The second article in particular discusses the use of buprenorphine (Suboxone/Subutex) in the ED setting for opiate withdrawal symptoms resultant from loperamide abuse — to startlingly bad results due to a particularly vicious precipitated withdrawal. This is important, serving as a warning to others who might consider using Suboxone to get off loperamide!
(Same goes for Narcan [naloxone], by the way. Cardiac arrhythmias are made worse due to precipitated withdrawal.)
Both articles encourage further research.
Abstracts from the 2015 Annual Meeting of the North American Congress of Clinical Toxicology (NACCT)
Clinical Toxicology (2015), 53, 639–777
Copyright © 2015 Informa Healthcare USA, Inc.

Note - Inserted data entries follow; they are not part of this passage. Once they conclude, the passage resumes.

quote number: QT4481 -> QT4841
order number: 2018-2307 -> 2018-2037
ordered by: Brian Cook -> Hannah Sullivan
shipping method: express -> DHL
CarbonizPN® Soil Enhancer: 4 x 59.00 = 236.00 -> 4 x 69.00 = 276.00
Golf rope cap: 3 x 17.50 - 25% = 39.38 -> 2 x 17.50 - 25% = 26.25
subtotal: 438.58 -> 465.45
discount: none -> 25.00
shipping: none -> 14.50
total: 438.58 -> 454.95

ISSN: 1556-3650 print / 1556-9519 online
“Cessation of loperamide abuse can lead to withdrawal symptoms similar to those seen with other centrally acting opiates.
“Conclusion: While usually considered safe, clinicians should be aware of the abuse-potential of loperamide when used in conjunction with CYP3A4 and p-glycoprotein modulators like grapefruit juice and cimetidine.”

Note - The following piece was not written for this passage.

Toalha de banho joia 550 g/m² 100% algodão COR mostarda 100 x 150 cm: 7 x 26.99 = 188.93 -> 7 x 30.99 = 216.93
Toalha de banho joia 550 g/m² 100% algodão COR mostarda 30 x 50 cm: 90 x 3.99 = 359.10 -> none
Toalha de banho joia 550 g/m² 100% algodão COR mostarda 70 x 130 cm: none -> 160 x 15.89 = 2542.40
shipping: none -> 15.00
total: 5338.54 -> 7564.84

50. Buprenorphine induced acute precipitated withdrawal in the setting of loperamide abuse
William Eggleston2, Nicholas Nacca1, Jeanna M Marraffa1
1SUNY Upstate Medical University, Department of Emergency
Medicine, Syracuse NY USA, 2SUNY Upstate Medical University,
Upstate New York Poison Center, Syracuse NY USA
“Conclusion: Loperamide abuse may be associated with a withdrawal syndrome in the setting of drug discontinuation. Use of buprenorphine in patients actively intoxicated with loperamide may cause rapid reversal of mu-receptor agonism and induce acute precipitated withdrawal.”